Sunday, May 27, 2007

Mini-Interview with Anne K. Edwards

Q. Your children’s picture book, Jeremy and the Dragon, (Illustrated by Lewis Francisco) was recently released by Twilight Times Books. What compelled you to switch genres and what was your source of inspiration for this particular story?
A. Jeremy and the Dragon is a one-time venture into another genre for a tale I wanted to tell. If I remember correctly, the idea came when I realized how many TV shows and books talk down to children or are so sugar coated as to make the listener or reader feel sticky. I wondered if a child character could logically be put in a situation from which he could make his own way out. The fun was in letting him go one-up on two older brothers who didn't want to play with him.

Q. Children never seem to get tired of dragon stories. What makes dragons so fascinating for children?
A. I think dragons represent the unknown in many forms. Danger, excitement, adventure, make-believe and a chance to imagine what they would do if faced with a dragon. To tell the truth, I think they fascinate the child in a good many adults too as evidenced by all the dragon tales written by both men and women authors for grown-ups.

Q. How was the experience of collaborating with an illustrator? What advice would you give children's authors who are looking for one?
A. I had fun! It was great to see my words take a shape I could see through an artist's eyes. I had already written the story and set it aside when I met Lewis Francisco, a talented artist, who was interested in doing childrens books. I gave him the story and the characters he created couldn't be improved. He gave the dragons some great expressions that tell the story without words. If you are a well established writer of childrens books, I'm sure there is no shortage of artists to do the art for your books, but if you are a beginner like myself, you might consider checking with a local art council if your town has one, or contacting the art teacher at your local high school or college. If there are art schools in your area, that is another place to start. And you might also just contact some children's book authors for information. In most cases you will have to pay for the artwork for your children's book, unless, you are fortunate enough like myself to find someone who is willing to undertake a partnership. Creating the artwork for any book is very time consuming and most artists just don't have that kind of time to risk on spec for a book that might not sell or draw enough attention to their work.

Q. Will there be more Jeremy and the Dragon books in the future?
A. That depends on how well this book is received and if the artist wants to go for a second book.

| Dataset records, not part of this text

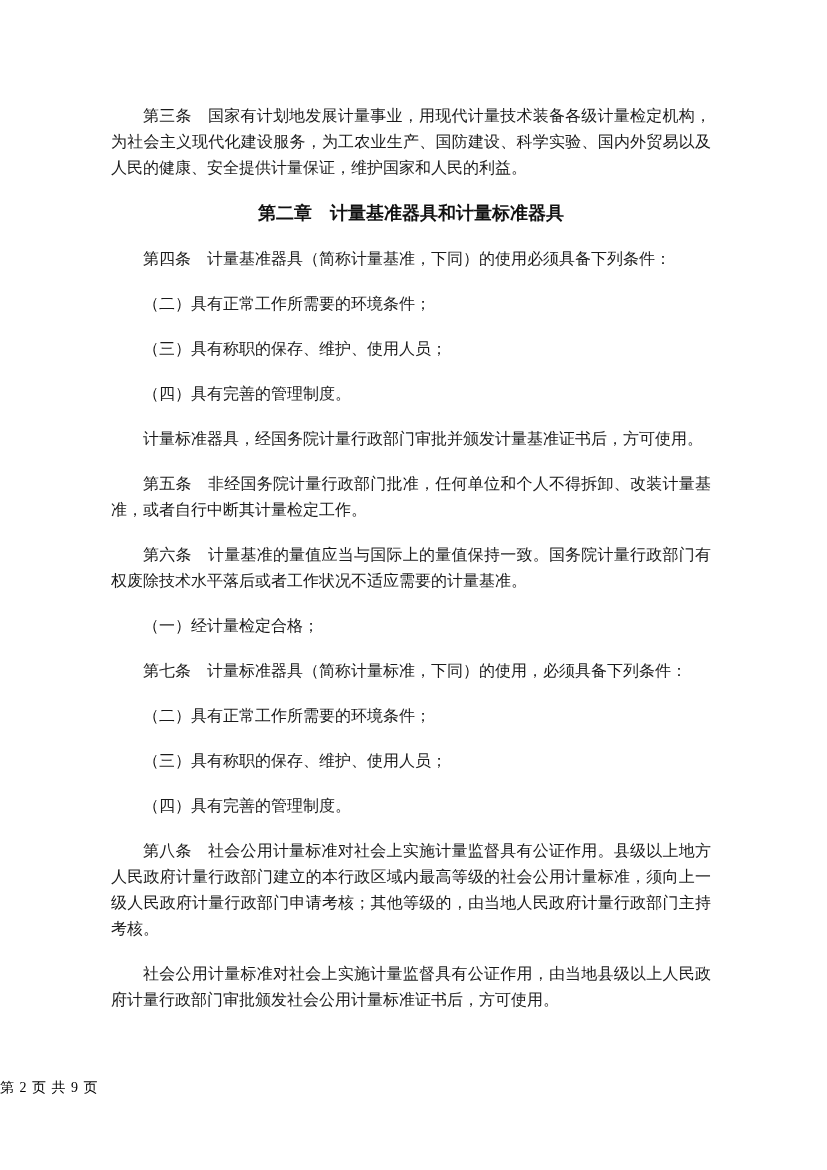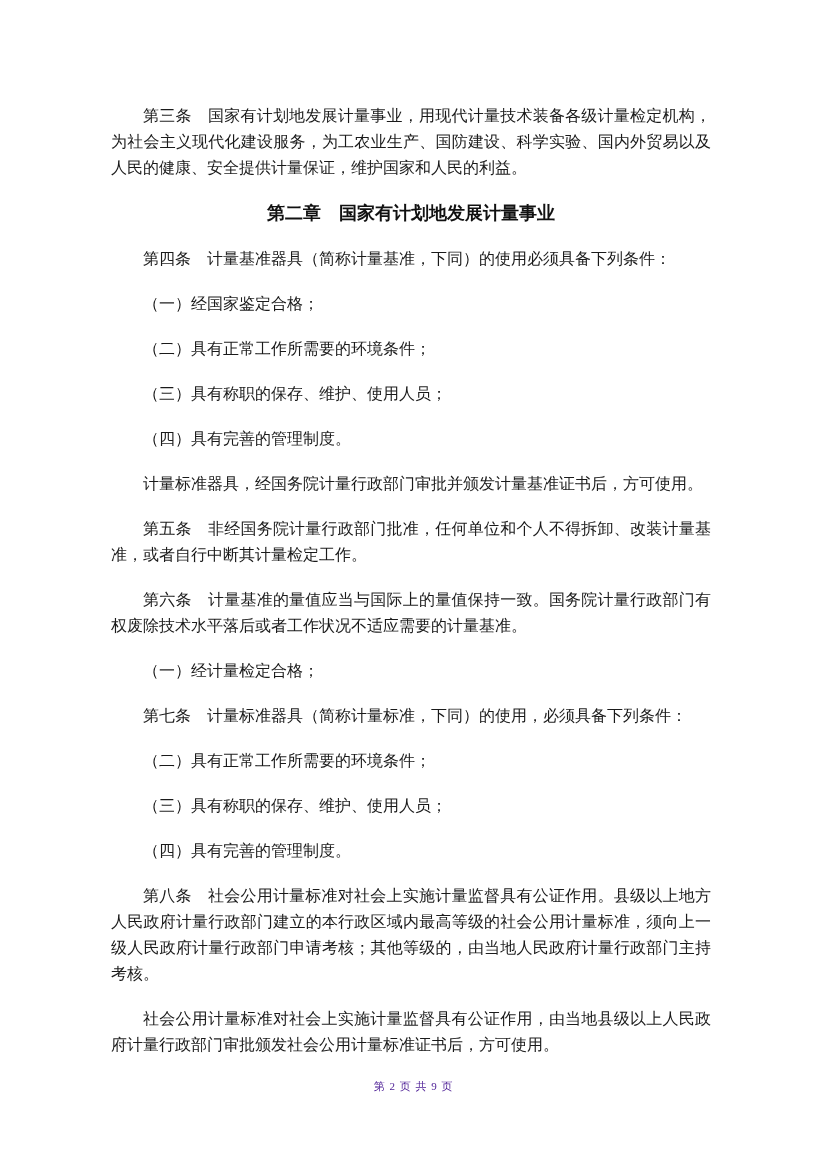--- a/index.html
+++ b/index.html
@@ -56,7 +56,7 @@
 <div class="page">
   <div class="content">
     <div class="para">第三条　国家有计划地发展计量事业，用现代计量技术装备各级计量检定机构，为社会主义现代化建设服务，为工农业生产、国防建设、科学实验、国内外贸易以及人民的健康、安全提供计量保证，维护国家和人民的利益。</div>
-    <div class="chapter">第二章　国家有计划地发展计量事业</div>
+    <div class="chapter">第二章　计量基准器具和计量标准器具</div>
     <div class="para">第四条　计量基准器具（简称计量基准，下同）的使用必须具备下列条件：</div>
     <div class="para">（一）经国家鉴定合格；</div>
     <div class="para">（二）具有正常工作所需要的环境条件；</div>

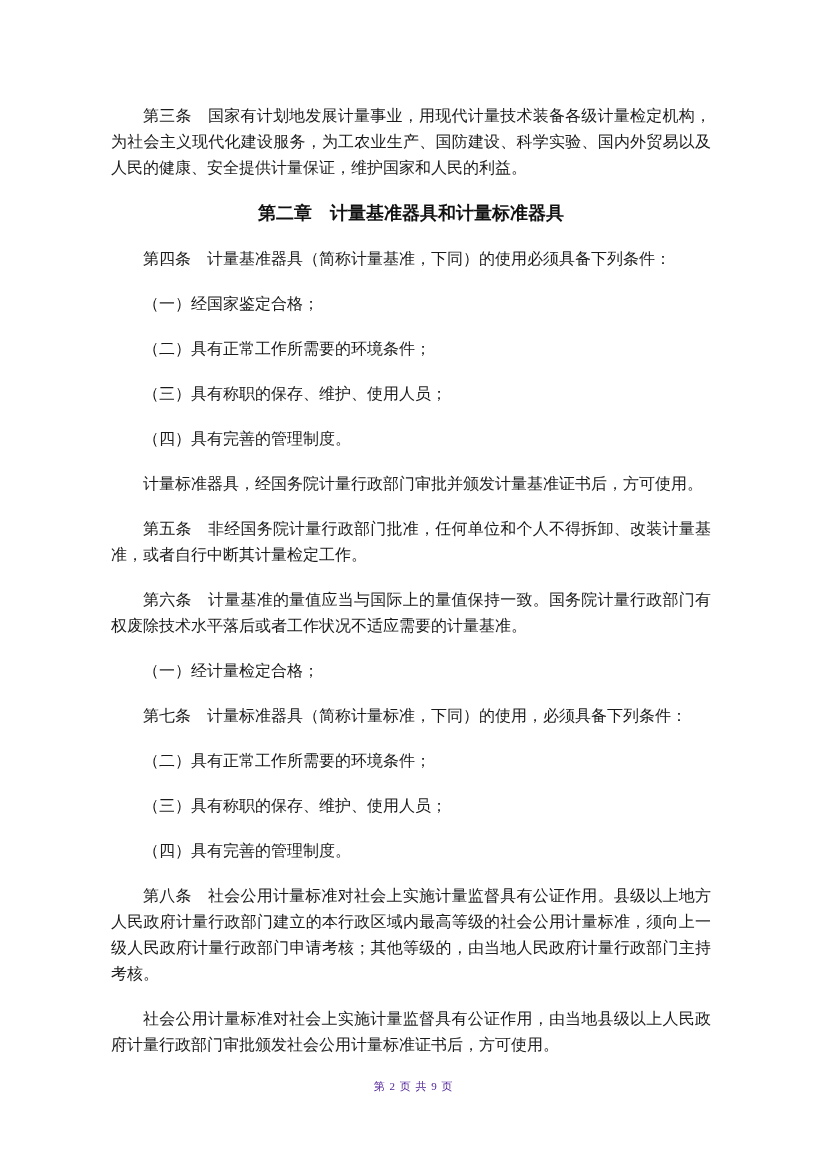--- a/index.html
+++ b/index.html
@@ -58,7 +58,6 @@
     <div class="para">第三条　国家有计划地发展计量事业，用现代计量技术装备各级计量检定机构，为社会主义现代化建设服务，为工农业生产、国防建设、科学实验、国内外贸易以及人民的健康、安全提供计量保证，维护国家和人民的利益。</div>
     <div class="chapter">第二章　计量基准器具和计量标准器具</div>
     <div class="para">第四条　计量基准器具（简称计量基准，下同）的使用必须具备下列条件：</div>
-    <div class="para">（一）经国家鉴定合格；</div>
     <div class="para">（二）具有正常工作所需要的环境条件；</div>
     <div class="para">（三）具有称职的保存、维护、使用人员；</div>
     <div class="para">（四）具有完善的管理制度。</div>

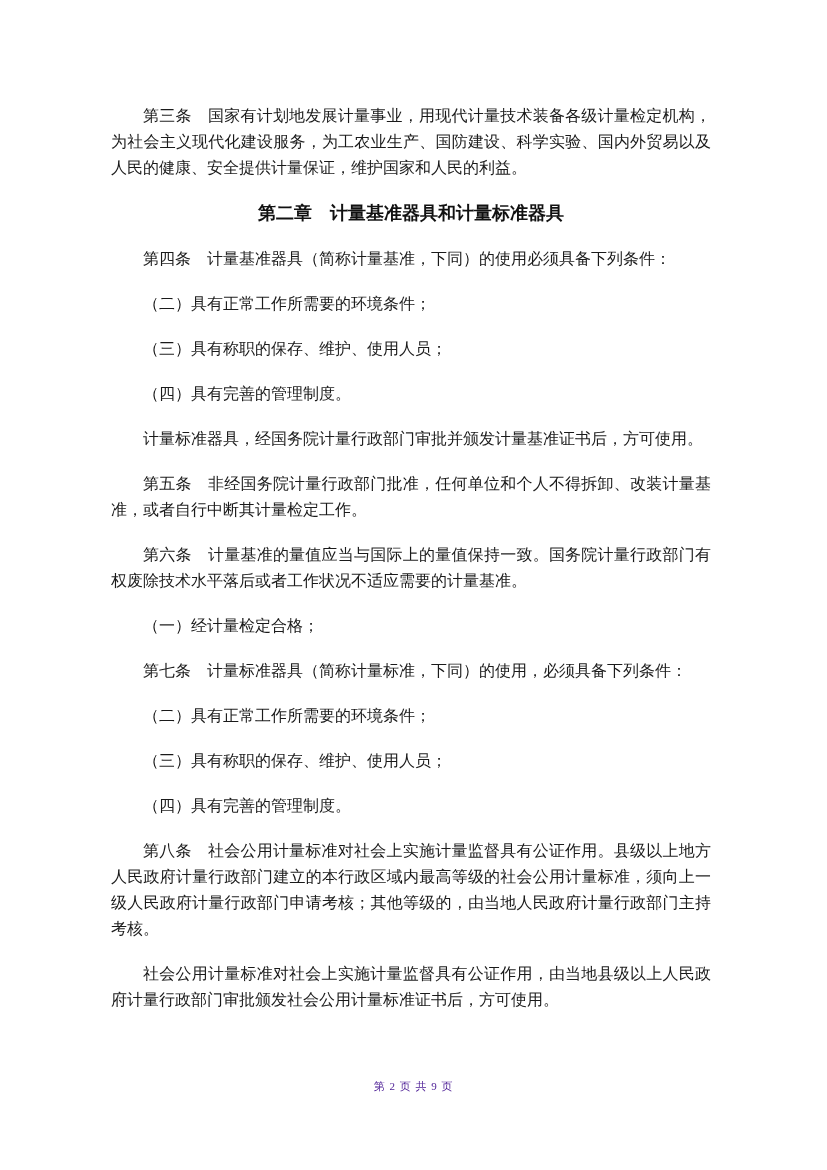--- a/index.html
+++ b/index.html
@@ -44,10 +44,10 @@
     top: 1079px;
     left: 0;
     width: 100%;
-    text-align: center;
-    font-size: 11px;
+    text-align: left;
+    font-size: 14px;
     letter-spacing: 1px;
-    color: #4c1d95;
+    color: #000000;
   }
 </style>
 </head>

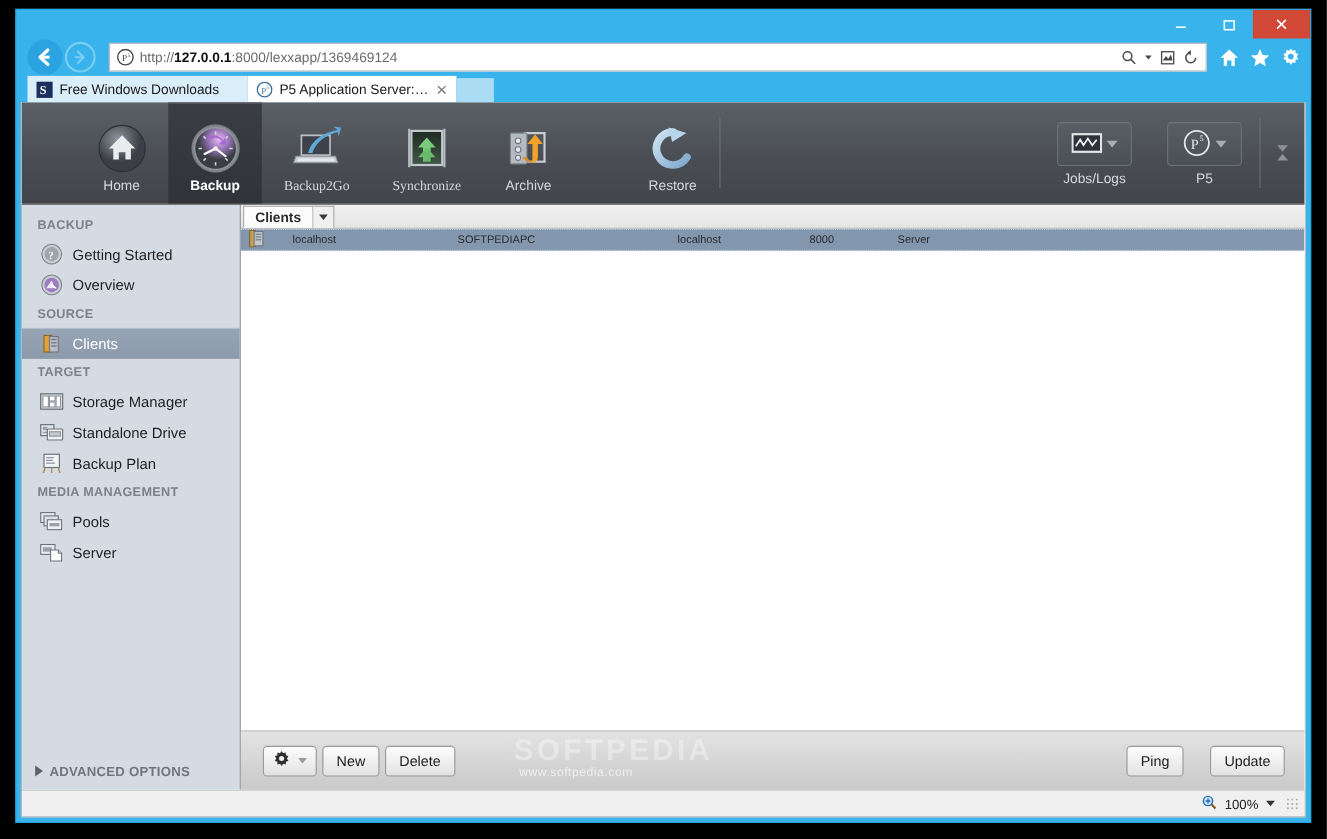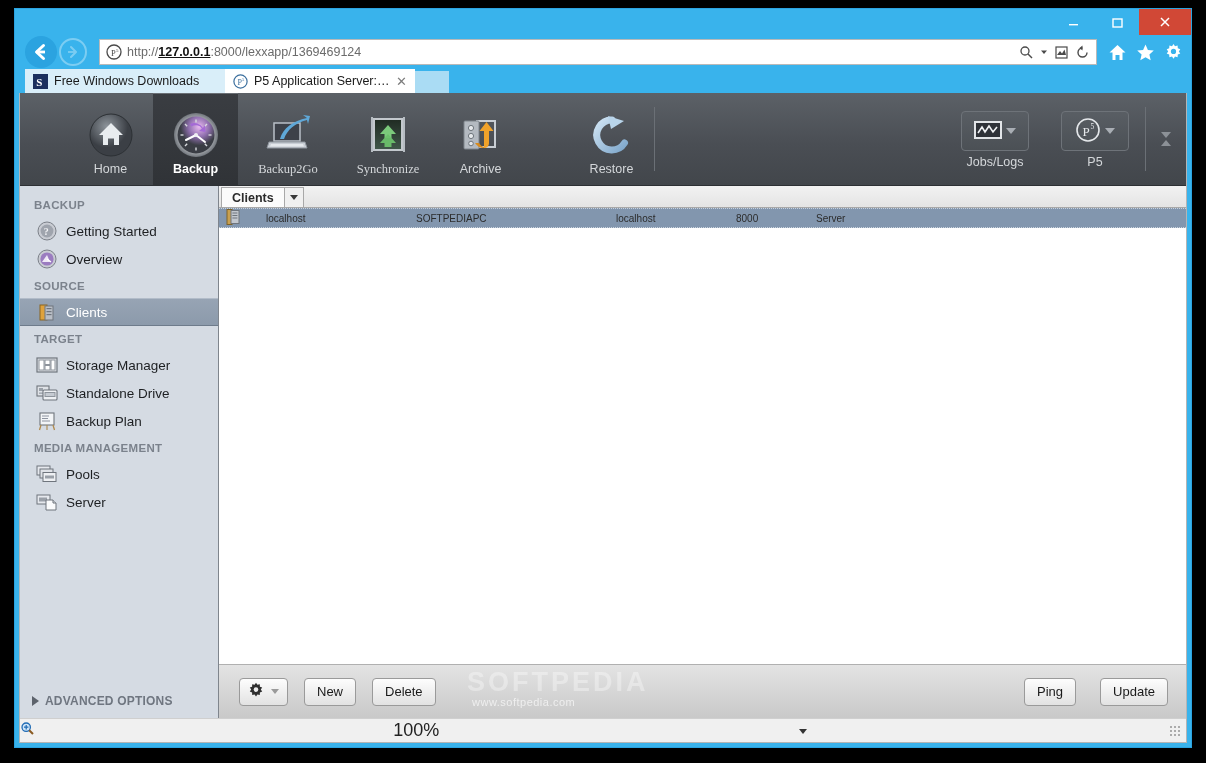--- a/index.html
+++ b/index.html
@@ -69,7 +69,7 @@
     margin-right: 5px;
   }
   .url-text { flex: 1 1 auto; white-space: nowrap; overflow: hidden; color:#6b6b6b; }
-  .url-text b { color: #111; font-weight: 700; text-decoration: underline; }
+  .url-text b { color: #111; font-weight: 700; }
   .urlbar-icons { display:flex; align-items:center; gap:6px; padding-right:2px; }
   .urlbar-icons .ic { color:#4a4a4a; display:flex; align-items:center; }
   .navrow-right { display:flex; align-items:center; gap:9px; margin-left:11px; }

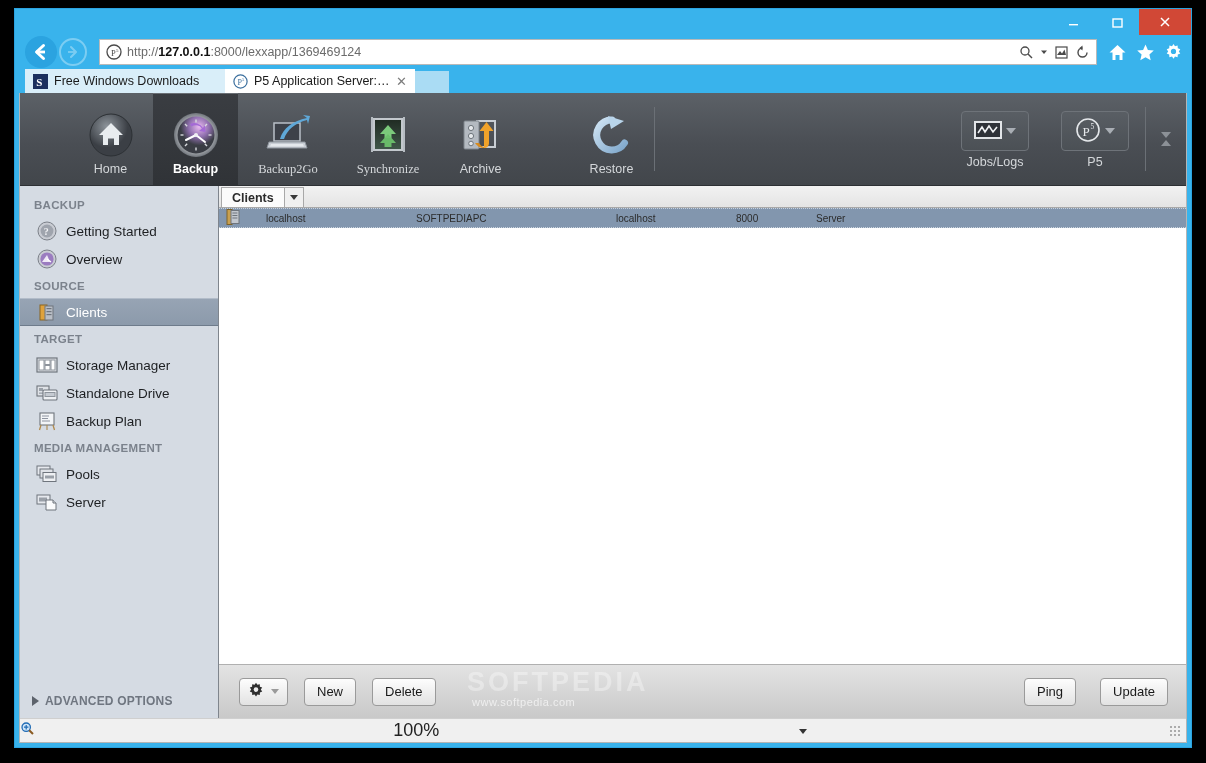--- a/index.html
+++ b/index.html
@@ -287,7 +287,7 @@
     background: linear-gradient(#fdfdfd, #e2e2e2);
     font-size: 13px; color: #1a1a1a;
     display:flex; align-items:center; justify-content:center;
-    margin-right: 16px;
+    margin-right: 5px;
   }
   .btn.gear { padding: 0 8px; gap: 7px; min-width: 0; }
   .foot-right { margin-left: auto; display:flex; }

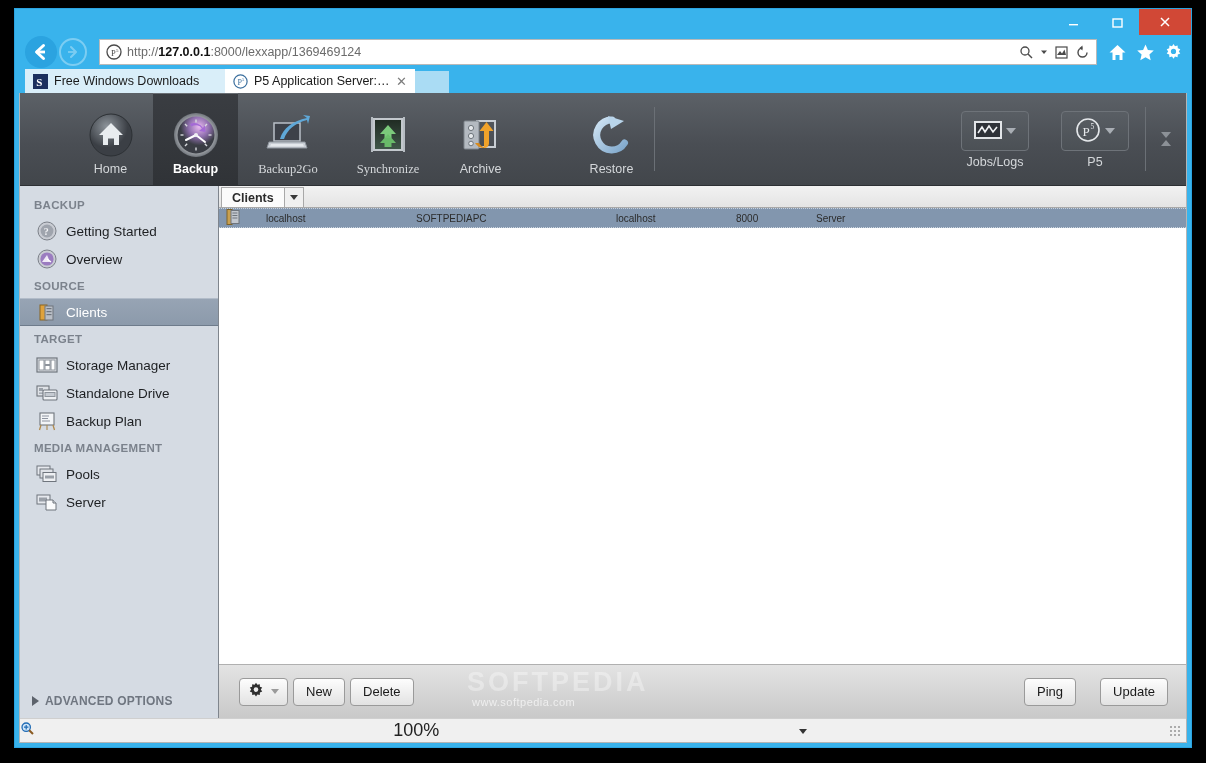--- a/index.html
+++ b/index.html
@@ -311,9 +311,9 @@
     height: 24px; flex: 0 0 24px;
     background: #f0f0f0;
     border-top: 1px solid #cfcfcf;
-    display: flex; align-items:center; justify-content: space-between;
+    display: flex; align-items:center; justify-content: flex-end;
     padding-right: 6px;
-    font-size: 18px; color:#222;
+    font-size: 12px; color:#222;
     gap: 6px;
   }
   .zoom-grip {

Q. Where is the book available?
A. The book is only in ebook form and may be ordered at Go to Young Adult/Children's Books and click. Jeremy and the Dragon are the second listing. There is a button to click to read an excerpt and see the cover.

Q. In addition to being a published author, you’re also a newsletter editor, and freelance reviewer for various websites. How do you juggle all these jobs on a daily basis? Please describe a typical day in Anne. K. Edwards’ life.
A. There is no typical day in Anne K.'s life. Everything depends on the critters she lives with and serves. Their demands must come first and they do expect prompt responses. When they do not require attention, my time is split between writing and barn duties for a few aging horses. I fit my computer work and writing in between those tasks. I may stay up late some nights to finish a project but as I am one of the over-the-hill gang, that doesn't happen often.:)

Q. Is there anything else you'd like to share with our readers about your current or future projects?
A. I'm having a bit of fun in helping Mayra Calvani on a writing project, The Slippery Art of Book Reviewing, and hoping to finish another Hannah Clare, PI, mystery. Then I have two really fun stories I hope to write. I did recently finish a dark story with no happy ending that will be out in ebook form in the late fall. It is based on a civilization that allowed greed to destroy it--The Last to Fall.

1 comment:

Judy said...

Good interview...although at the beginning, I was wondering why she had to find her own illustrator, when we are always telling new writers to just submit the story and the illustrations will be taken care of.

Will this book ever be published traditionally?